Still only 23 and a mere two albums into her career, Derby’s finest is in the running for the coveted BBC2 Folk Singer of the Year in what is for the first time an all-female shortlist.
“It’s completely unbelievable I could be up for the biggest award as I didn’t imagine that I would be for that award just two years after winning best newcomer,” laughs Ward. “As you can imagine I am completely over the moon to be considered alongside such great singers so, yeah, it’s a good place to be.
“My album Single Flame came out in the summer, once again produced by Stu Hanna, and I couldn’t believe how well that was received and I was so lucky it was listed as number two in Mojo’s folk albums of the year. Everybody on the folk scene works extremely hard but I have had an exceptionally busy year touring all over the country and branching out into Canada. I’ve been to Holland and Belgium so the judges obviously see the following I’m starting to get.”
Her debut Adelphi Has To Fly leaned towards traditional songs as her peers voted Ward Newcomer of the Year at the Folk Awards but her second album is a much more sophisticated beast.
“I’ll take that. This album has been brewing since before the first album in that it is probably the record I’d have made then if I had known how to articulate what I wanted it to sound like. I’ve gone into the studio two years later with a lot more confidence in that I know how it should sound and knowing the lingo of what to say. There’s a lot more original songs and less traditional stuff which wasn’t a decision, I just wanted songs that were right for the record.
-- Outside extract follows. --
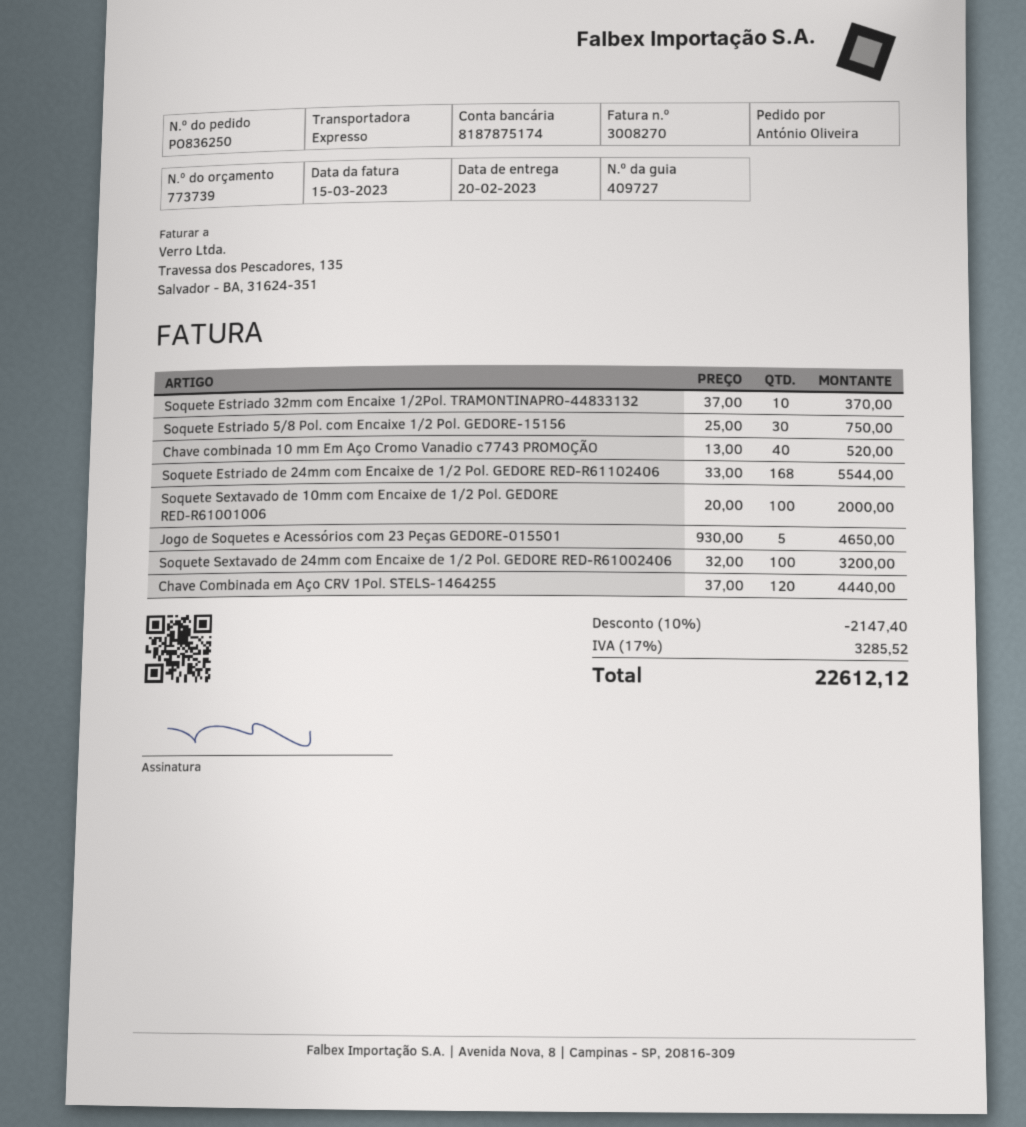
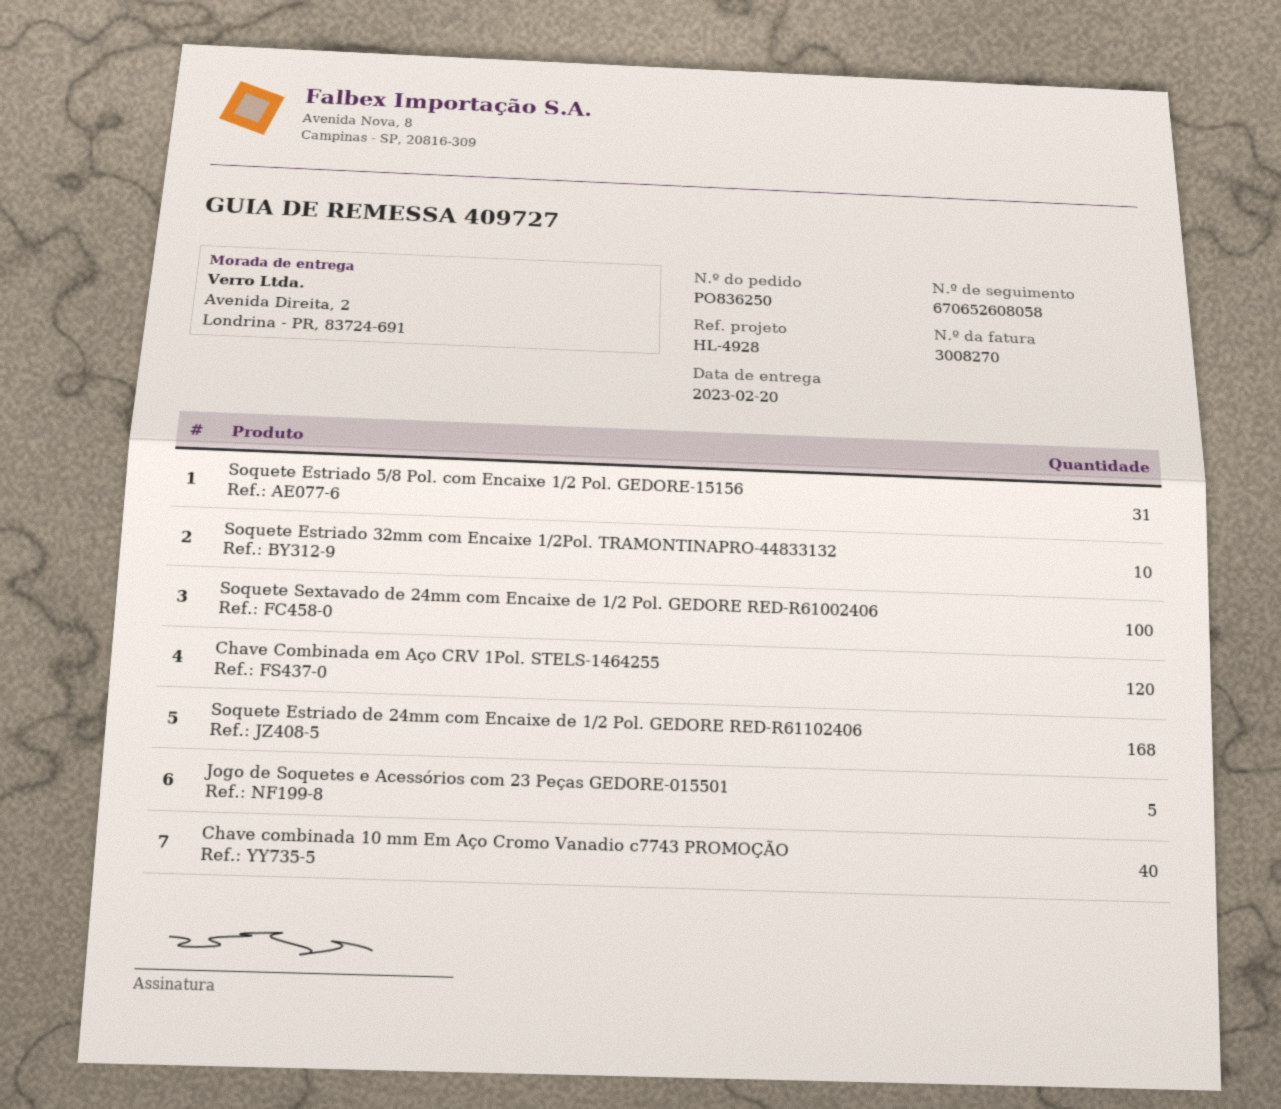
Soquete Estriado 5/8 Pol. com Encaixe 1/2 Pol. GEDORE-15156: 30 -> 31
Soquete Sextavado de 10mm com Encaixe de 1/2 Pol. GEDORE RED-R61001006: 100 -> none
“The second album for a solo artist is an opportunity to branch out and have arrangements that would have been completely incongruous on my first album with a string quartet and drum kit and then just turn up to a folk club on my own. I’ve laid that down now and this is an opportunity to do something bigger and special so it has been exciting to see it grow.”
English folk has always been rooted in the oral storytelling tradition of death on the high seas with some politics thrown in, so it is no surprise to see Ward dipping her toe in with the acerbic For The Dead Men.
“I’m not the most prolific songwriter, truth be told, and like everything else I write about what is around me and smatterings of conversation,” admits Ward. “I wrote that song just after the new government came in and at the time the whole country was in protest whether it be the hike in uni fees, the NHS reforms or welfare reform. And there was just something so inspiring about people being on the streets standing up for what they believe in.
“I released that as a single back then as I thought the moment would pass and two years later it has made it on the record. It’s now more of a rallying cry and I think I would call it a protest song rather than a political song as it does not point the finger, it’s just about celebrating those people who stand up.”
There is a definite link between that song and one of her earlier songs, Alice In the Bacon Box, which tells the story of a Derbyshire woman who fell on hard times and ended up living in a bacon box donated by a sympathetic butcher.
“I’d not thought of it like that but it’s just stories about people and their situation in tough times. That’s what the traditional song writing was about and I wrote Alice which was a very personal account of the time she lived in. Maybe For Dead Men is a wider, more modern look at what is happening in the whole world but it’s all cut from the same cloth as they are songs about people and place which is the folk music that I like and I hope to write and produce.”
Ward is a natural and warm performer, effortlessly combining grim tales with comedy that could make her a fortune on the stand-up circuit.
“There are different schools of how people perform so some do that magnetic musician thing and it’s sometimes just enough to say thank you at the end of a song,” notes Ward. “I feel like in these times when money is tighter that if people have chosen to spend their hard earned cash to listen to my miserable music that the least I can do is make them laugh and cheer them up. The album is the opportunity to do it for art in inverted commas and gigs are in my opinion about entertaining your audience. I want to give them a blend of joy, laugher and all sorts mixed in.”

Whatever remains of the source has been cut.